▸ Problem: Give a verbatim copy of the data, leaving the pictures out.

▸ Information supplied:
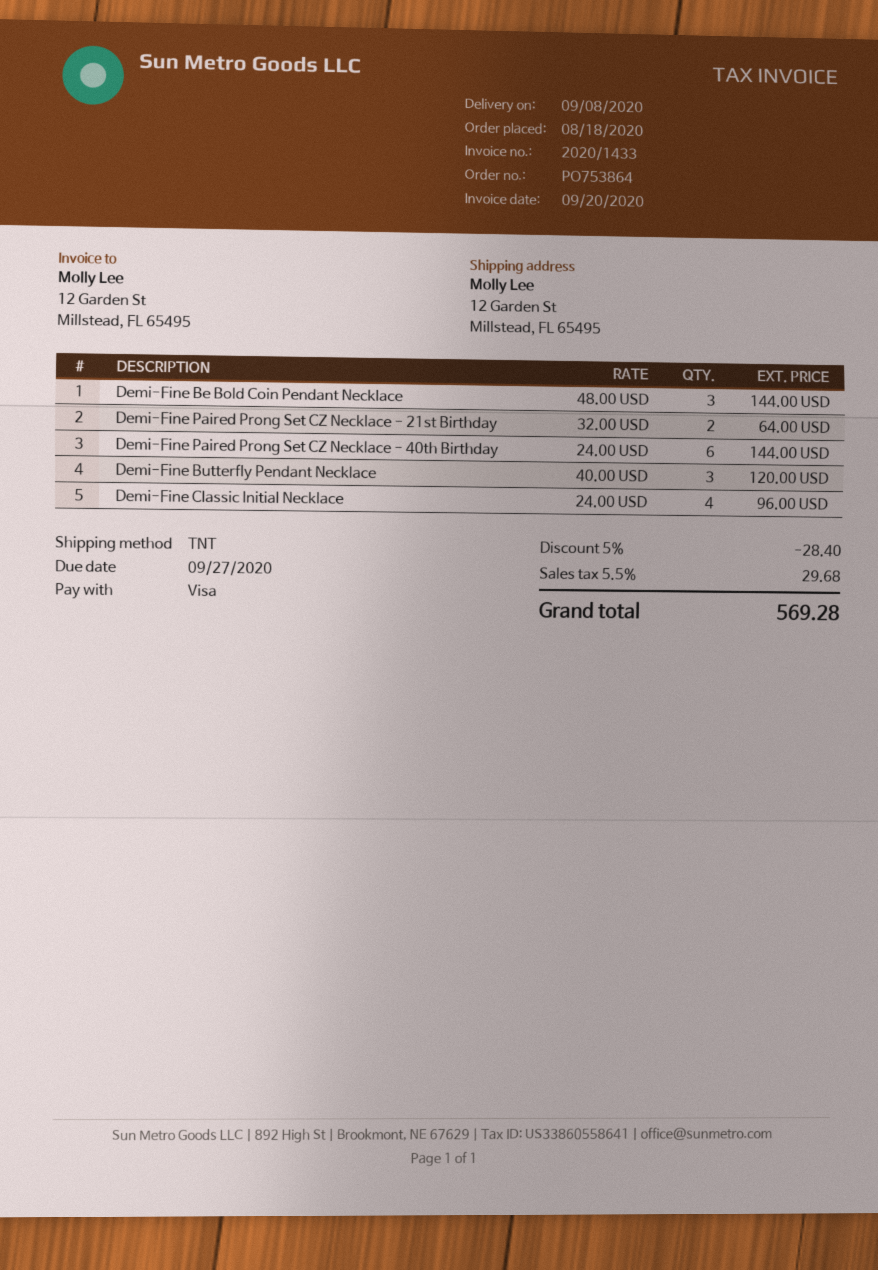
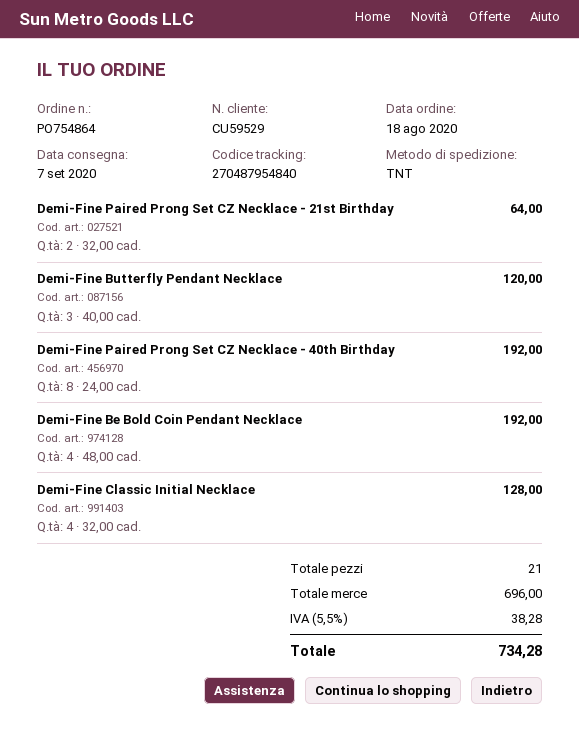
order number: PO753864 -> PO754864
delivery date: 2020-09-08 -> 2020-09-07
Demi-Fine Be Bold Coin Pendant Necklace: 3 x 48.00 = 144.00 -> 4 x 48.00 = 192.00
Demi-Fine Paired Prong Set CZ Necklace - 40th Birthday: 6 x 24.00 = 144.00 -> 8 x 24.00 = 192.00
Demi-Fine Classic Initial Necklace: 4 x 24.00 = 96.00 -> 4 x 32.00 = 128.00
discount: 5% = 28.40 -> none
tax: 5.5% = 29.68 -> 5.5% = 38.28
total: 569.28 -> 734.28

▸ Output for this task:
order number: PO753864 -> PO754864
delivery date: 2020-09-08 -> 2020-09-07
Demi-Fine Be Bold Coin Pendant Necklace: 3 x 48.00 = 144.00 -> 4 x 48.00 = 192.00
Demi-Fine Paired Prong Set CZ Necklace - 40th Birthday: 6 x 24.00 = 144.00 -> 8 x 24.00 = 192.00
Demi-Fine Classic Initial Necklace: 4 x 24.00 = 96.00 -> 4 x 32.00 = 128.00
discount: 5% = 28.40 -> none
tax: 5.5% = 29.68 -> 5.5% = 38.28
total: 569.28 -> 734.28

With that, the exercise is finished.